Best practice on handling notifications and severities

zaxxon · January 9, 2020, 9:54am

Hello,

I am new to check_mk and have following questions I couldn’t find an answer to. At the moment we are fiddling around with check_mk EE demo.

In our current monitoring solution (Nagios derivate) we have named all services after a special syntax that identifies them uniquely.
An event handler calls a script, that checks them vs. a central text file (like a big table), approx 3k rows where we can set any incoming criticality a plugin provides (Nagios exit codes like WARNING, CRITICAL) to a new one or just keep it like it is, before we pass this notification with a message client to our event management software on a remote host. That’s quite fast and the script also check syntax or for duplicates etc. to avoid errors from editing.

This script and mapping file gives us an easy way to centrally handle severities per service (convert a critical to a minor so that no alert to a cell phone goes out for example) and also to which contact this will be routed. We also add a short message so that alerted customers get some more helpful info as in some cases the message from the plugins are not sufficient for the user that gets the alert.

I got it so far, that we could handle routing to customers just by contact groups.
For setting criticalities per service I did not find a way in check_mk.
We have about 1.5k hosts with 3k unique services that relate to approx. 60k services on the hosts. We look for a central way similar to that mapping file to handle criticality per service-id (those 3k lines mentioned in the mapping file).

To feed the script that checks the mapping file, every notification triggers the script via event handler in the Nagios derivate and by this hands over some parameters like the unique name of the service, the severity, message etc.

If there would be some mechanism inside check_mk to handle this, we could stop using the external script and mapping file.

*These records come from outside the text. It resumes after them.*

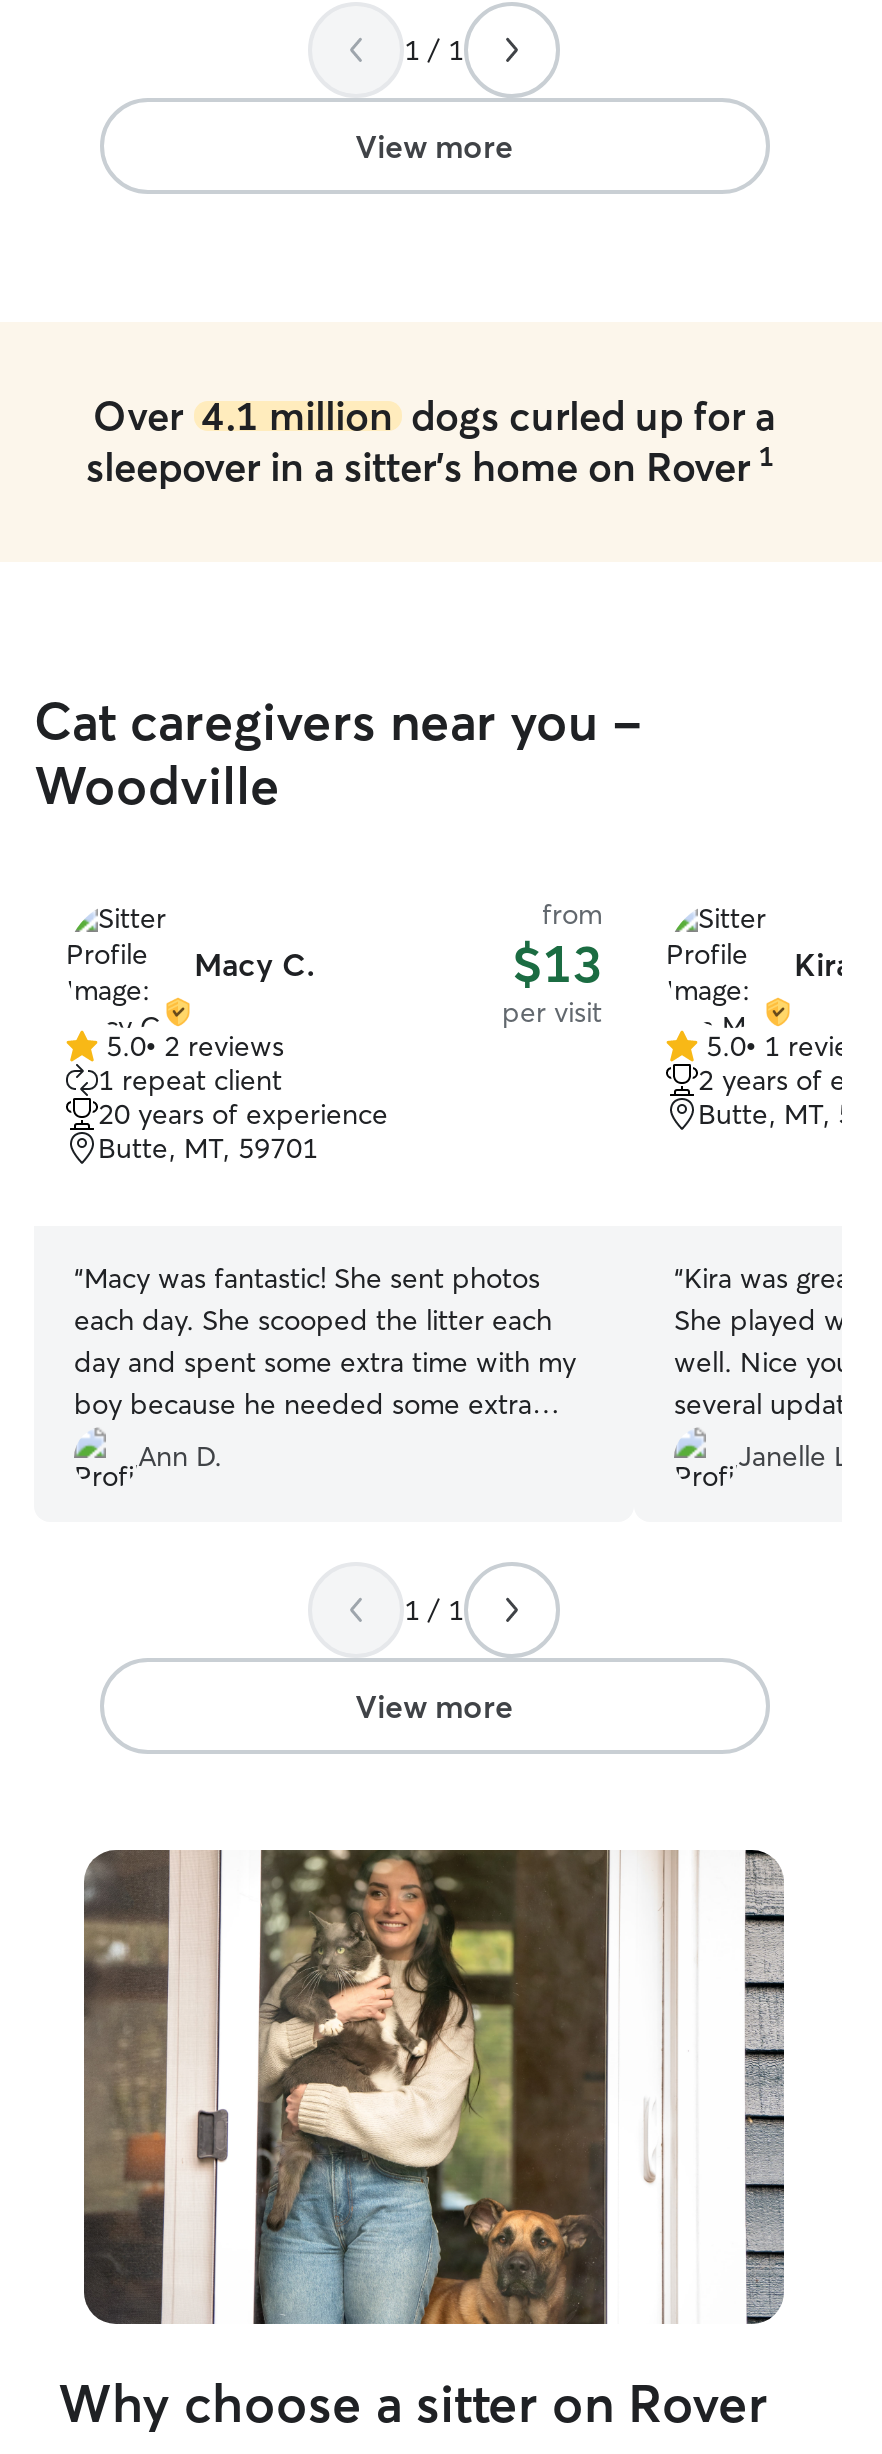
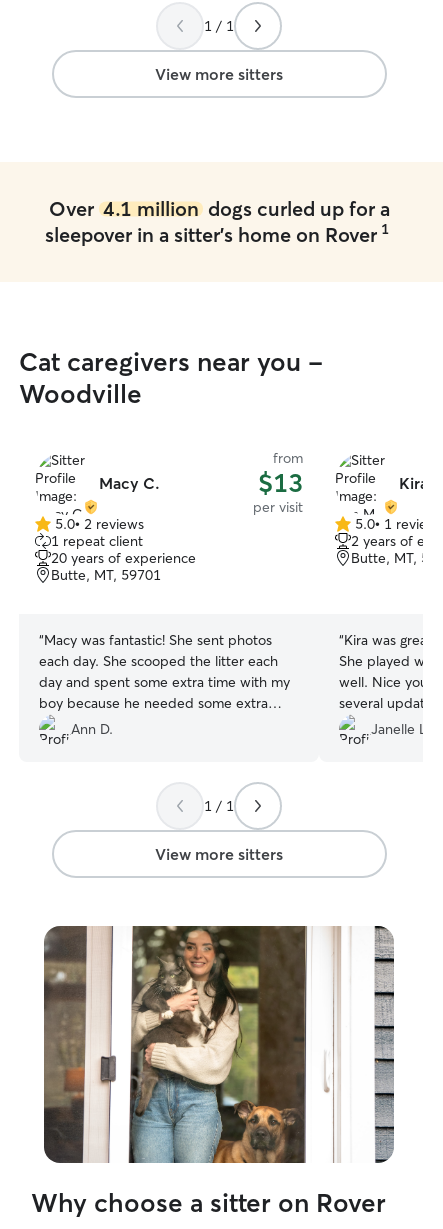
- View more
+ View more sitters

- View more
+ View more sitters
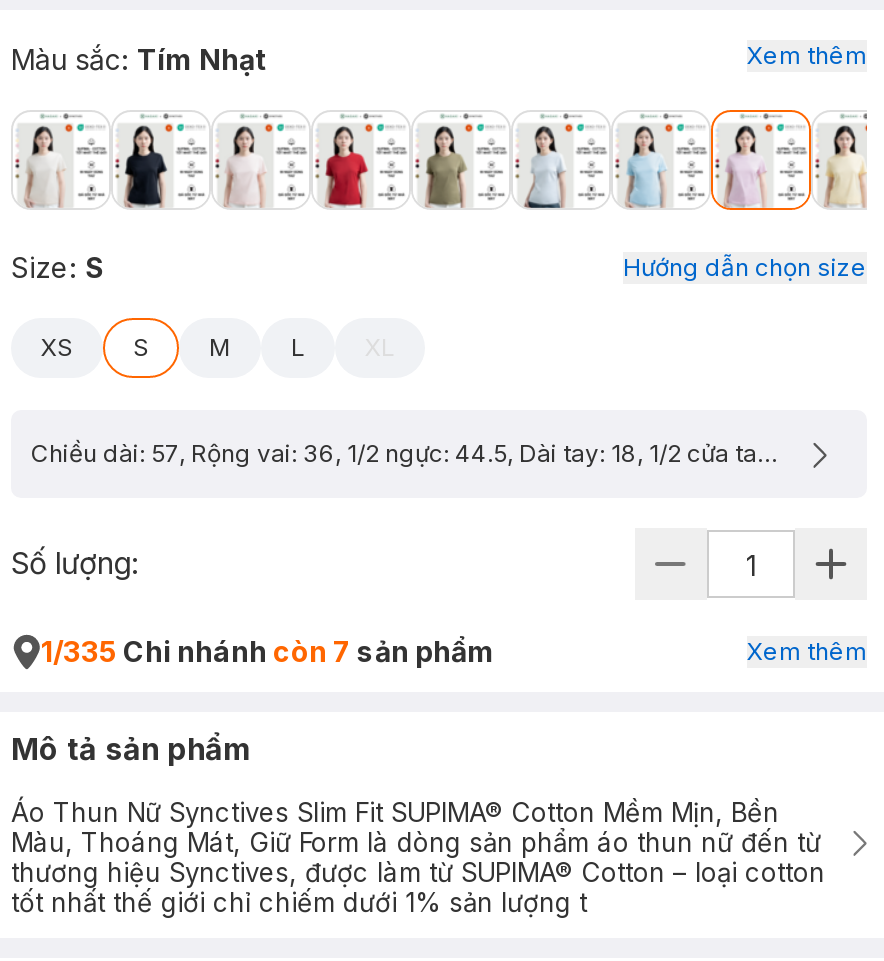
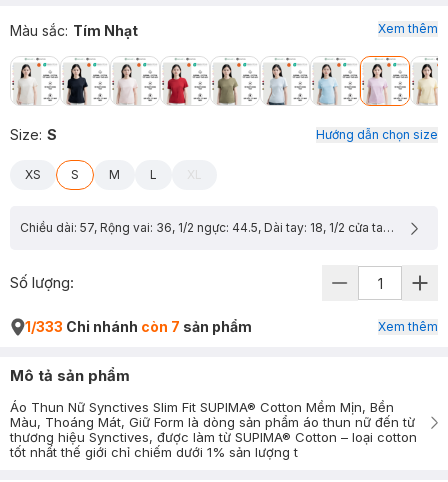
- 1/335 Chi nhánh còn 7 sản phẩm
+ 1/333 Chi nhánh còn 7 sản phẩm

Else we also found the alert handlers in check_mk and added a script in the appropriate directory. But is it possible to pass variable information like a unique ID for a service and other information to such a called script?
Just in case that there is nothing similar like we use already built in check_mk, we would simply use check_mk’s alert handler and call the script and mapping file as we do in the current solution.

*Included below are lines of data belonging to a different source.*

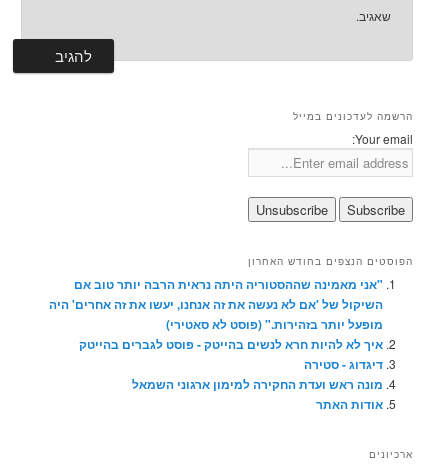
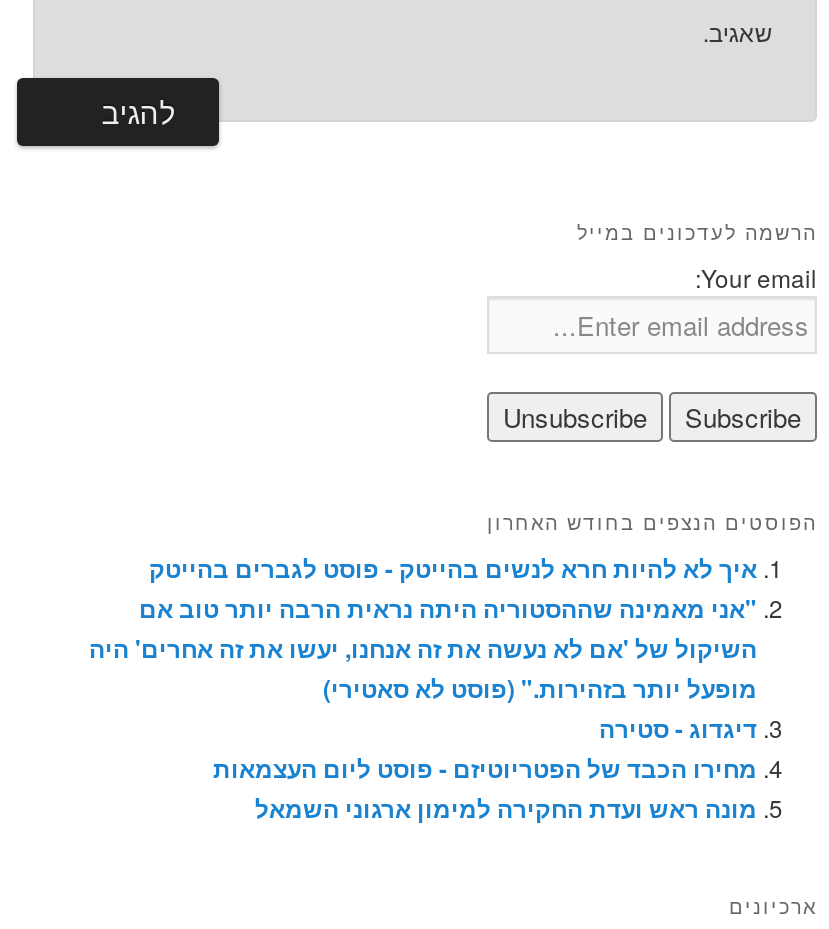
moved down: "אני מאמינה שההסטוריה היתה נראית הרבה יותר טוב אם | השיקול של 'אם לא נעשה את זה אנחנו, יעשו את זה אחרים' היה | מופעל יותר בזהירות." (פוסט לא סאטירי)

moved up: איך לא להיות חרא לנשים בהייטק - פוסט לגברים בהייטק

+ מחירו הכבד של הפטריוטיזם - פוסט ליום העצמאות

moved down: מונה ראש ועדת החקירה למימון ארגוני השמאל

- אודות האתר
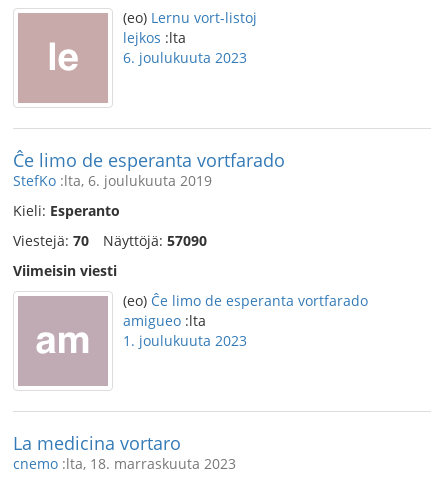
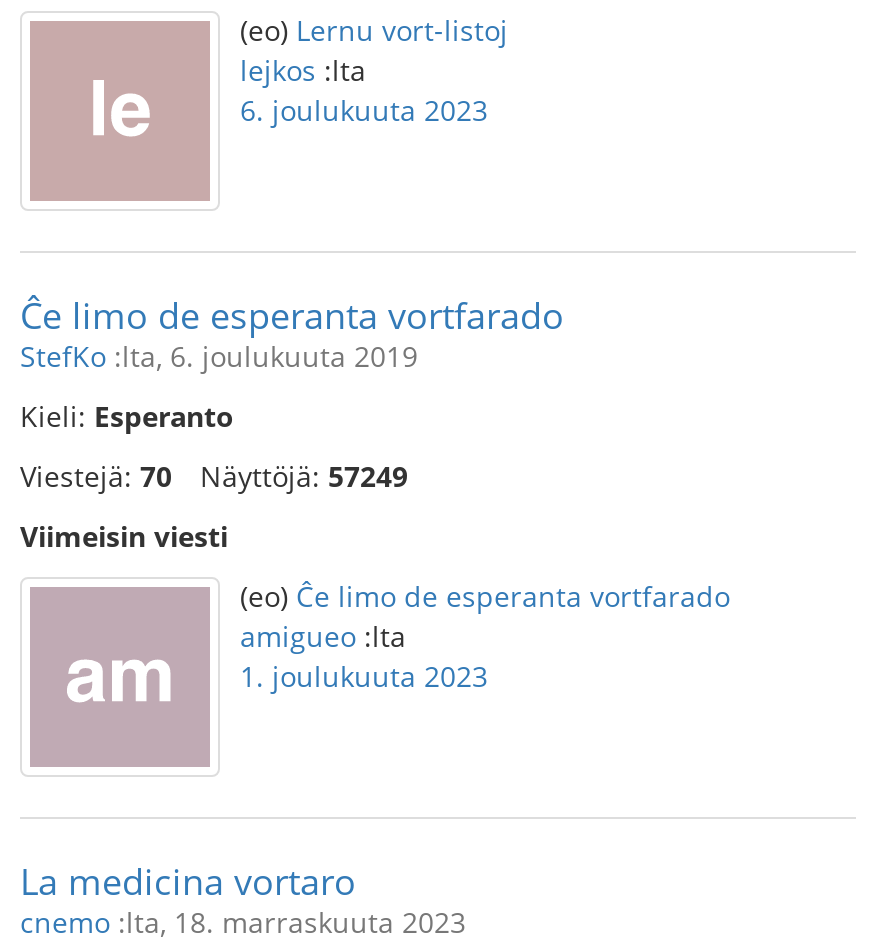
- Viestejä: 70 Näyttöjä: 57090
+ Viestejä: 70 Näyttöjä: 57249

I hope that explanation was not too quirky.

Thanks for any hint in advance!

Cheers
Markus

ChristianM · January 9, 2020, 12:43pm

Hello Markus,
you will be able to write your own notification with the needed enrichment, if you need. This depend on your needs. In checkmk commonly the service names given bases on the used plugin or instance. You should look at the environment of the notification plugin wich vars you need.
You can put a small script to ~/local/schare/check_mk/notitications like:

#!/bin/sh
#Test Environment out
env >> /tmp/out

Now you can use this notification plugin to check your env. Now you can decide the way for enrichment.

Regards, Christian

zaxxon · January 9, 2020, 1:15pm

Hi Christian,

this helps, thanks a lot!

Cheers
Markus